Tutorial
Folio in thirty minutes.
A follow-along guide. You'll initialize a repository, create a datasheet, edit its prose, validate, commit, query, search, export, and simulate a teammate's merge. At the end you'll have exercised every core capability and be able to use Folio for real work.
typst installed, the PDF export step is optional — everything else works without it.
Initialize a repository.
A Folio repository is a git repository with a .folio/config.toml at its root and datasheets under datasheets/. You create one the same way you'd create any project directory:
mkdir acme-docs && cd acme-docs folio init --tier controlled . ok: initialized Folio repository at . tier: Controlled
The --tier flag sets how conservative the repo is about what you can store here:
open— up to internal classification onlycontrolled— up to confidential classificationrestricted— up to restricted classification
Pick based on who has read access. Folio will refuse to commit a confidential datasheet to an open repo.
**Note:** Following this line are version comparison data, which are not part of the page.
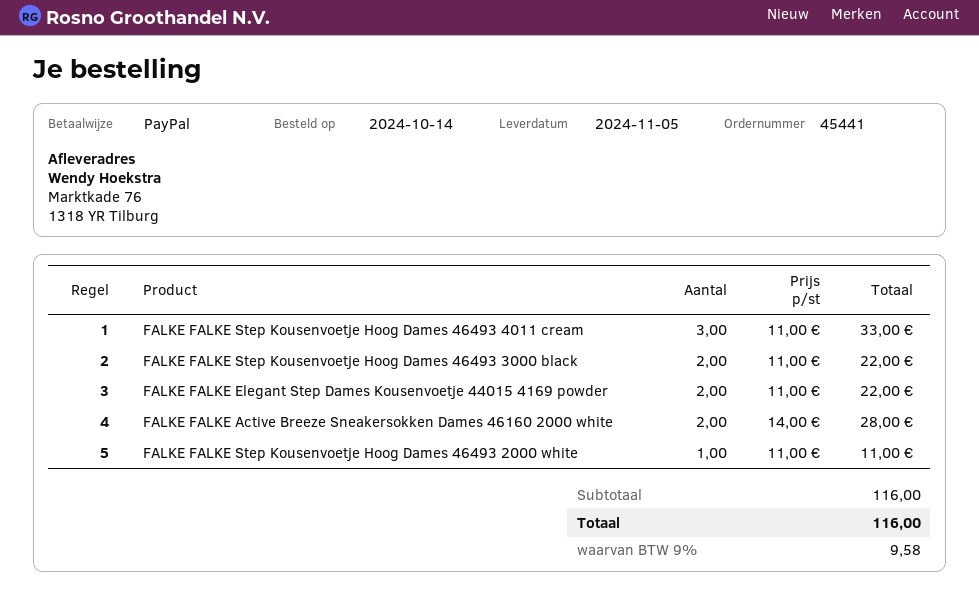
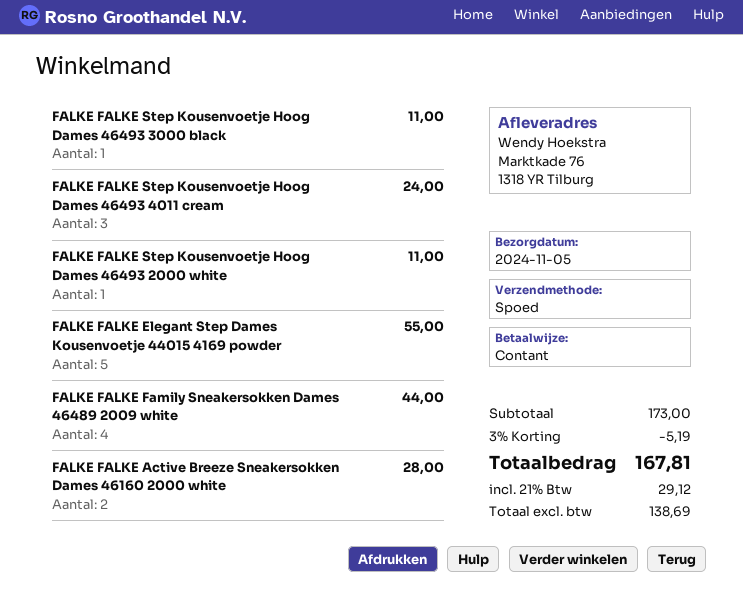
payment method: PayPal -> cash
FALKE FALKE Step Kousenvoetje Hoog Dames 46493 4011 cream: 3 for 33.00 -> 3 for 24.00
FALKE FALKE Step Kousenvoetje Hoog Dames 46493 3000 black: 2 for 22.00 -> 1 for 11.00
FALKE FALKE Elegant Step Dames Kousenvoetje 44015 4169 powder: 2 for 22.00 -> 5 for 55.00
FALKE FALKE Family Sneakersokken Dames 46489 2009 white: none -> 4 for 44.00
subtotal: 116.00 -> 173.00
discount: none -> 3% = 5.19
tax: 9% = 9.58 -> 21% = 29.12
total: 116.00 -> 167.81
git2 under the hood, so your existing .gitconfig (name, email, signing key) applies. No extra setup.Create your first datasheet.
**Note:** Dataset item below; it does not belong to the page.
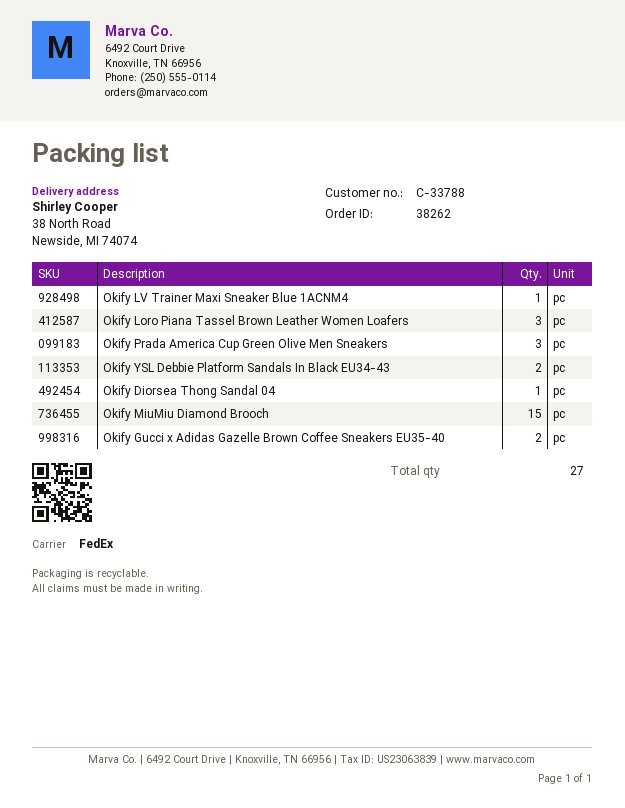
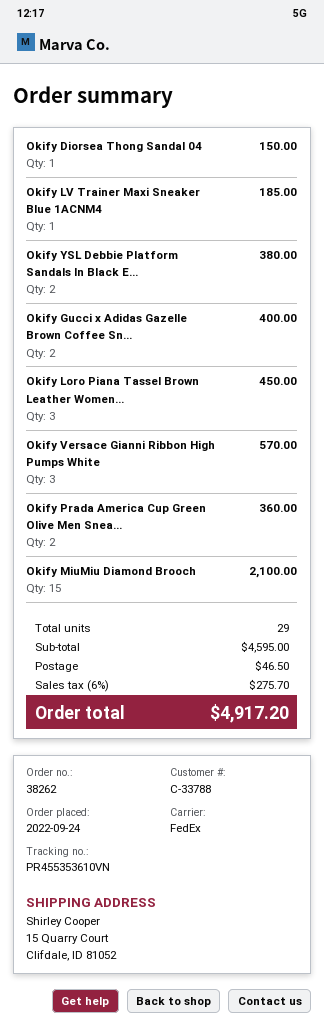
ship to: 38 North Road, Newside, MI 74074 -> 15 Quarry Court, Clifdale, ID 81052
Okify Prada America Cup Green Olive Men Sneakers: 3 -> 2
Okify Versace Gianni Ribbon High Pumps White: none -> 3
total quantity: 27 -> 29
folio new payment-service \ --owner platform-team \ --classification internal ok: scaffolded datasheet 'payment-service' at datasheets/payment-service files staged but not committed; run `folio checkpoint <message>` when ready
Folio has created a directory tree:
ls datasheets/payment-service folio.toml public/ teaser.toml teaser.md sections/ snapshot.md purpose.md interfaces.md non-functional.md dependencies.md revision-history.md
The manifest (folio.toml) holds structured metadata. The teaser directory contains a short public summary. The sections/ files are Markdown prose that describe the service in detail — these are what a reader will focus on, so they're meant to be edited.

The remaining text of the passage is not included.